Red-teaming must be about more than ‘gotcha’: Atlassian team lead

Credit: CSO photographer

Red-teaming is “one of the best jobs in security” but it carries the weight of responsibility in engaging productively with unknowing victims, the head of Atlassian’s red-teaming efforts has warned while highlighting the importance of ‘consent-based hacking’.

Speaking at this month’s inaugural Women in Security Conference and Awards, Atlassian Red Team lead Brianna Malcolmson joined a roster of dynamic speakers in sharing her experiences running red-teaming in one of the most successful, fastest-growing companies in technology today.

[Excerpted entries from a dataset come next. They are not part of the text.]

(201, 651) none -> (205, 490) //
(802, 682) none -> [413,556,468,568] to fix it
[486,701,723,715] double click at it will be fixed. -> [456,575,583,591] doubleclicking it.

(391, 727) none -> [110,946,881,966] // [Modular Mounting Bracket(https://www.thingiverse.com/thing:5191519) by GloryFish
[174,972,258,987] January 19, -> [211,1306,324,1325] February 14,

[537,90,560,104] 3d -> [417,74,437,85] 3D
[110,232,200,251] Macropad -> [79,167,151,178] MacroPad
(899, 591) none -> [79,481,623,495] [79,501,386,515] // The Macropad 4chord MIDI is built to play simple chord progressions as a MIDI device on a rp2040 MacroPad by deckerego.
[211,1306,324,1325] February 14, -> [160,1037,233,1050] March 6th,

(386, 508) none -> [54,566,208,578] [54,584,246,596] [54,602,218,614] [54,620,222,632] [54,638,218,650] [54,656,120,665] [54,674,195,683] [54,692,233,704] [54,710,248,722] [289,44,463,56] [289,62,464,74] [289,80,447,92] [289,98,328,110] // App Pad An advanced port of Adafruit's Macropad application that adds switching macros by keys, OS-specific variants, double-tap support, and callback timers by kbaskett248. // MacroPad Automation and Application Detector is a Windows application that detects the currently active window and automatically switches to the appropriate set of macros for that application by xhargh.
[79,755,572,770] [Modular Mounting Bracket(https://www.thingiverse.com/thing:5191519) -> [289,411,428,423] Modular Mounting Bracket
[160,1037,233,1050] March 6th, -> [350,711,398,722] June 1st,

Diversity in the red team had proven crucial in designing innovative attack campaigns, she told CSO Australia. “Whether you’re a defender or an attacker, it’s important to have a diverse team because you are going to come up with a lot of different ideas,” she explained.

People are often surprised by her “really creative and very tricky social-media campaigns” to manipulate and ensnare targets, she said. “I don’t know if that’s about my being a woman or not, but I do know that if everyone is speaking the same way, you’re going to miss a lot of that perspective.”

Although red-teaming does require a certain veritas to effectively test organisational security responses, getting consent before a red-teaming exercise – from the highest-level stakeholder of the area that the operations are targeting – is crucial to avoid unpleasant surprises afterwards.